• WORK ITEM:
Repeat nothing but the lines below running from the one containing "1. global names" to the one containing "- b.ignore(...);". Keep both end lines.
--- DATASET RECORDS ---
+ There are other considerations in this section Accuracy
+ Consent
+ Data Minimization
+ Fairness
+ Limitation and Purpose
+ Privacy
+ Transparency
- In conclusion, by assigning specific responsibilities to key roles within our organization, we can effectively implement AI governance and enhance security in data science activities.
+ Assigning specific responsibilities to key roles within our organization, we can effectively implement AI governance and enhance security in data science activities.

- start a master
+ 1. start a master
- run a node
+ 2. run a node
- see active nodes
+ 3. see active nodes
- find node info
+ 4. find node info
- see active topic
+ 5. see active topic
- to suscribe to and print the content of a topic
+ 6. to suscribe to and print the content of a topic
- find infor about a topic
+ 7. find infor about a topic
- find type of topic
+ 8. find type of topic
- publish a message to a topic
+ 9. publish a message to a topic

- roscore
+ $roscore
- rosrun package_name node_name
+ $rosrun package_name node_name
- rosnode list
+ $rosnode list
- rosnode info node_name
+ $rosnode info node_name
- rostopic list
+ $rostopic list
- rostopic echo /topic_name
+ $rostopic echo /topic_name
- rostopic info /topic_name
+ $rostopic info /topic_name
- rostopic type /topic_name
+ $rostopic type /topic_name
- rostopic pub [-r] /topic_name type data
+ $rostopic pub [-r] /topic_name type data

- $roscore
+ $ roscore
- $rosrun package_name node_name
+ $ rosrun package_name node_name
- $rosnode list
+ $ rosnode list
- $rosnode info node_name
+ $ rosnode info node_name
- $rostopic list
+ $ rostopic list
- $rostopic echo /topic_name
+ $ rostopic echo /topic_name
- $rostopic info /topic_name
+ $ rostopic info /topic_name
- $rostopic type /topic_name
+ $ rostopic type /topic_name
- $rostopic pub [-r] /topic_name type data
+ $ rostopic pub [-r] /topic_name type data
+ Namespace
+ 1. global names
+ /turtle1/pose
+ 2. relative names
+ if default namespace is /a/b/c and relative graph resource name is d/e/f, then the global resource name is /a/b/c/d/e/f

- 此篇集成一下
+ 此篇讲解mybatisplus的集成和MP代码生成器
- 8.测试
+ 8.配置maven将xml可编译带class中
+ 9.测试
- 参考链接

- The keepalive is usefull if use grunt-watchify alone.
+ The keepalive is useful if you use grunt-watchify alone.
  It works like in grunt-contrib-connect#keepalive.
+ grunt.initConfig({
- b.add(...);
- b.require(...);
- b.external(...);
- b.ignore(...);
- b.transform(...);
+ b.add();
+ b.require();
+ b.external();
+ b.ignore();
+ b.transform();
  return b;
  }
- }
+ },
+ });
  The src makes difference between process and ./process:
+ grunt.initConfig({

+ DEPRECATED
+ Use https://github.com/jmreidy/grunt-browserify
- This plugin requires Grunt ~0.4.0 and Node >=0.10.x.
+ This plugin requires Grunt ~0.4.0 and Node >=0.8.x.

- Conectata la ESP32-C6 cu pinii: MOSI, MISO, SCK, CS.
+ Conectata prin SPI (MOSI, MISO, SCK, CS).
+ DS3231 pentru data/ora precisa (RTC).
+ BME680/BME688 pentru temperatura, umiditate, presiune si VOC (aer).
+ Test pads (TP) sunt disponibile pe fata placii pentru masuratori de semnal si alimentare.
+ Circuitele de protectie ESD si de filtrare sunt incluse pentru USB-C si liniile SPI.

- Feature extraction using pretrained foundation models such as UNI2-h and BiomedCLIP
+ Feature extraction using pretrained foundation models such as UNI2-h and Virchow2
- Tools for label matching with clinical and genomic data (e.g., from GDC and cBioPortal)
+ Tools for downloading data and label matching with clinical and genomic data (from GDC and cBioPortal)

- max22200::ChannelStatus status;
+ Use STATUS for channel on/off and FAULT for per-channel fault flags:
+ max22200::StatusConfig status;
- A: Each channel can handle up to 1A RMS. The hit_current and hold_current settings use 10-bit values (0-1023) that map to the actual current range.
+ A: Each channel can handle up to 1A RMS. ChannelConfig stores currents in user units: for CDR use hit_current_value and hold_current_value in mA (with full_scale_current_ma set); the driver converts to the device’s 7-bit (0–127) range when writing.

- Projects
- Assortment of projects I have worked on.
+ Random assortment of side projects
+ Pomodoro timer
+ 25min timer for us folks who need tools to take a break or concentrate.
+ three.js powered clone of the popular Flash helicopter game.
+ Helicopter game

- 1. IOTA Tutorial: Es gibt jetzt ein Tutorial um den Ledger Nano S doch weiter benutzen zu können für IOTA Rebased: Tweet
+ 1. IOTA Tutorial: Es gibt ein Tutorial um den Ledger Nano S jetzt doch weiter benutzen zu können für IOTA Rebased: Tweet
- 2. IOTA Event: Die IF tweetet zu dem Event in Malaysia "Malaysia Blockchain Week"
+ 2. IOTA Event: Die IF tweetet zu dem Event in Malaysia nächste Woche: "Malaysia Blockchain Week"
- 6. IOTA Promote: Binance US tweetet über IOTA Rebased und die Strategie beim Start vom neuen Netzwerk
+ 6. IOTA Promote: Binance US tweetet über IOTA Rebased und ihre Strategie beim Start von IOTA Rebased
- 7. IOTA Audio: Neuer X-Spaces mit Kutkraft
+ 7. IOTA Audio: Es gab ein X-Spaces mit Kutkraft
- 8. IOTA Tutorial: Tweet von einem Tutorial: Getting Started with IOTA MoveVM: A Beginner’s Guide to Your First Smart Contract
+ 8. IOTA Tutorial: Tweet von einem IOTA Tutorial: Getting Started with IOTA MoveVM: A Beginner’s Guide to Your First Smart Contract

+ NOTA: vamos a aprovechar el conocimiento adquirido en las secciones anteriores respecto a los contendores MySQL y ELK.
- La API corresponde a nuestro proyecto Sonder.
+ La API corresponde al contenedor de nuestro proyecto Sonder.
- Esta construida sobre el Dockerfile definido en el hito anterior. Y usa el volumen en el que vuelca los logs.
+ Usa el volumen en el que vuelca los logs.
---
• SOLUTION:
+ 1. global names
+ /turtle1/pose
+ 2. relative names
+ if default namespace is /a/b/c and relative graph resource name is d/e/f, then the global resource name is /a/b/c/d/e/f

- 此篇集成一下
+ 此篇讲解mybatisplus的集成和MP代码生成器
- 8.测试
+ 8.配置maven将xml可编译带class中
+ 9.测试
- 参考链接

- The keepalive is usefull if use grunt-watchify alone.
+ The keepalive is useful if you use grunt-watchify alone.
  It works like in grunt-contrib-connect#keepalive.
+ grunt.initConfig({
- b.add(...);
- b.require(...);
- b.external(...);
- b.ignore(...);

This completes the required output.